ISO/IEC DIS 14496-19 (N13561) had been issued in Incheon. Resolutions had been formulated by the same time and renewed in Vienna, urging for action on submitting IPR statements before the closing of the DIS ballot. Though the situation has improved since August 2013, patent statements received so far require further invetigation, and also some of the previously mentioned problems regarding the ISO database are not resolved yet. Therefore, it was decided to put the issuing of the FDIS on hold for one more meeting cycle. Several NBs had pointed to needs for text improvements during the ballot. A Draft DoC and Draft of FDIS integrating these changes were issued as output docs N13921 and N13922, respectively.
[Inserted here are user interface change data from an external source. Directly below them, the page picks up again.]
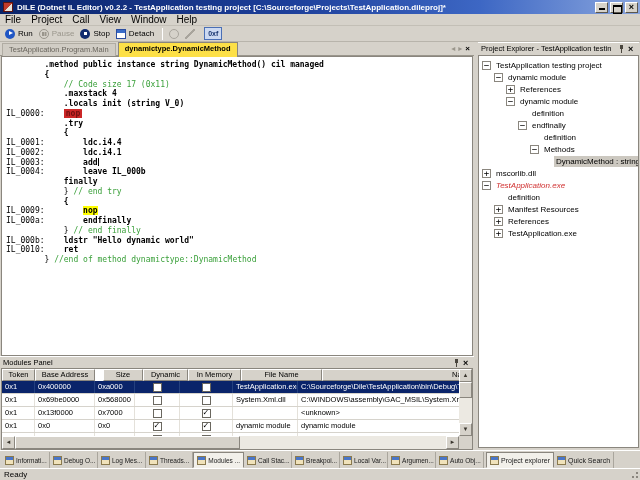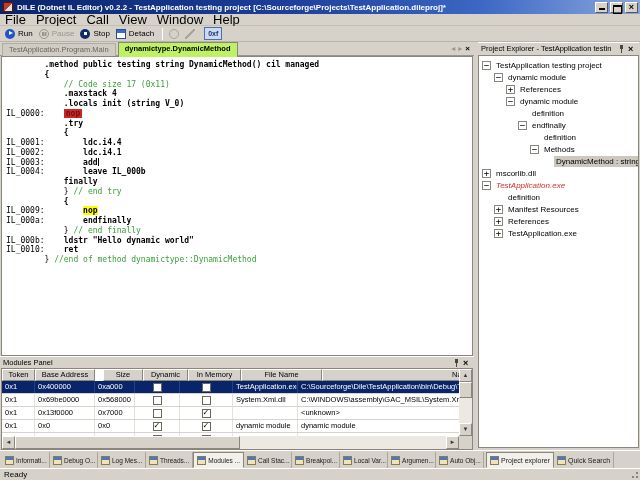--- a/index.html
+++ b/index.html
@@ -24,7 +24,7 @@
   
   .menubar { position:absolute; left:0; top:14px; width:640px; height:12px; display:flex; align-items:center;
     border-bottom:1px solid #c3bfb6; background:#d6d2ca; }
-  .menu-item { padding:0 5px; font-size:13px; line-height:12px; }
+  .menu-item { padding:0 5px; font-size:10px; line-height:12px; }
   .toolbar { position:absolute; left:0; top:26px; width:640px; height:16px; display:flex; align-items:center;
     background:#d6d2ca; border-bottom:1px solid #b8b4ab; padding-left:3px; }
   .tbtn { display:flex; align-items:center; gap:3px; padding:1px 4px 1px 2px; font-size:8px; }

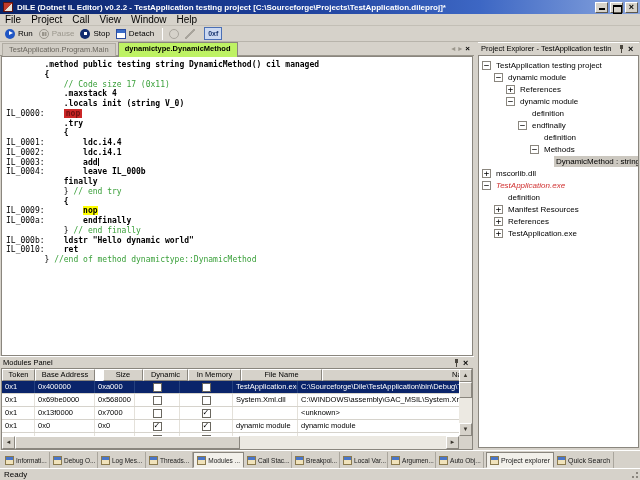--- a/index.html
+++ b/index.html
@@ -49,7 +49,7 @@
     border-bottom:1px solid #9a968c; }
   .doctab { display:inline-block; height:14px; padding:1px 6px 0; margin-left:2px; font-size:7.5px; color:#6a665e;
     border:1px solid #b0aca3; border-bottom:none; background:#d0ccc4; white-space:nowrap; vertical-align:bottom; }
-  .doctab.active { background:#bef264; color:#000; font-weight:bold; border-color:#8a867e; position:relative; z-index:2; height:15px; }
+  .doctab.active { background:#fde047; color:#000; font-weight:bold; border-color:#8a867e; position:relative; z-index:2; height:15px; }
   .tabnav { position:absolute; right:4px; top:2px; display:flex; gap:3px; }
   .tabnav span { font-size:8px; line-height:10px; }
   .nav-left::after  { content:"◂"; color:#9a968c; }

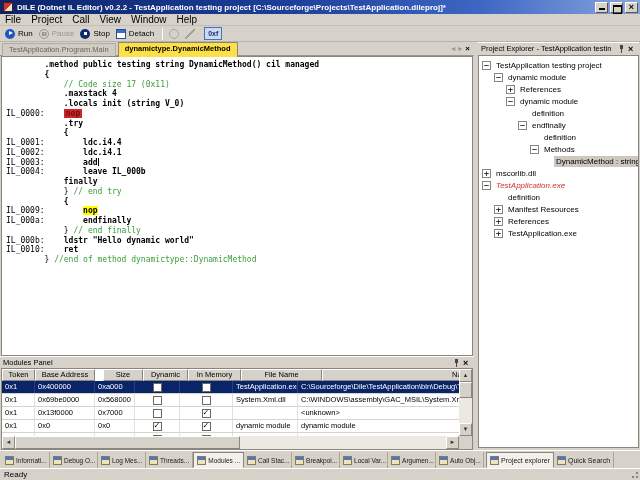--- a/index.html
+++ b/index.html
@@ -199,7 +199,7 @@
   </div>
 
   <div class="code-panel" id="code-host">
-      <div class="cl"><span class="c-code">        .method public testing string DynamicMethod() cil managed</span></div>
+      <div class="cl"><span class="c-code">        .method public instance string DynamicMethod() cil managed</span></div>
       <div class="cl"><span class="c-code">        {</span></div>
       <div class="cl"><span class="c-plain">            </span><span class="c-comment">// Code size 17 (0x11)</span></div>
       <div class="cl"><span class="c-code">            .maxstack 4</span></div>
Further assessment of the different possible type-1 codecs (WVC, VCB, IVC) is also planned towards the 107th meeting (see notes under Wednesday plenary).
MPEG-7 Visual
See above AHG report M30724. Due to limited resources of contributors, the progress made in updating the XM software was not yet sufficient to start issuing of a new edition, but further work is planned in the continuing AHG.
CDVS
The BoG on CDVS was chaired by Miroslaw Bober and partially by Giovanni Cordara. The notes in this section were primarily recordings from the BoG, which met Monday-Thursday, usually whole day (except plenary times).
Decision was reached on
-
Progress to CD – yes
-
Keeping normative keypoint extraction
-
Introducing the new “ALP” framework for keypoint extraction in CD (based on analysis of third-order surface approximation of scale space)
-
Approx. 1% worse performance than SIFT
-
Describes generation of scale space in a generic way (specifying the properties of the set of Gaussian filters), which may be implementation costly
It was also considered to eventually recommend removal of inactive editors, insofar they had not contributed text elements to the current CD text, from the list of editors 15938-13. The current list had been set up very early, when the involvement was not yet fully foreseeable. No action was taken at this point in time.
Requirements related
14.1.1.1.1.1.1.1.25m31648 CDVidS Input Requirements [Jean-Ronan Vigouroux, Frédéric Lefèbvre, Hassane Guermoud, Joaquin Zepeda, Louis Chevallier]
General
14.1.1.1.1.1.1.1.26m31469 CDVS [Giovanni Ballocca, Alessandra Mosca, Massimo Mattelliano]
-
CE1: Key point detection
14.1.1.1.1.1.1.1.27m31487 CDVS: Suggestion of time complexity measurement for CE1 [Seungjae Lee, Keundong Lee, Sang-il Na, Woen-Geun Oh]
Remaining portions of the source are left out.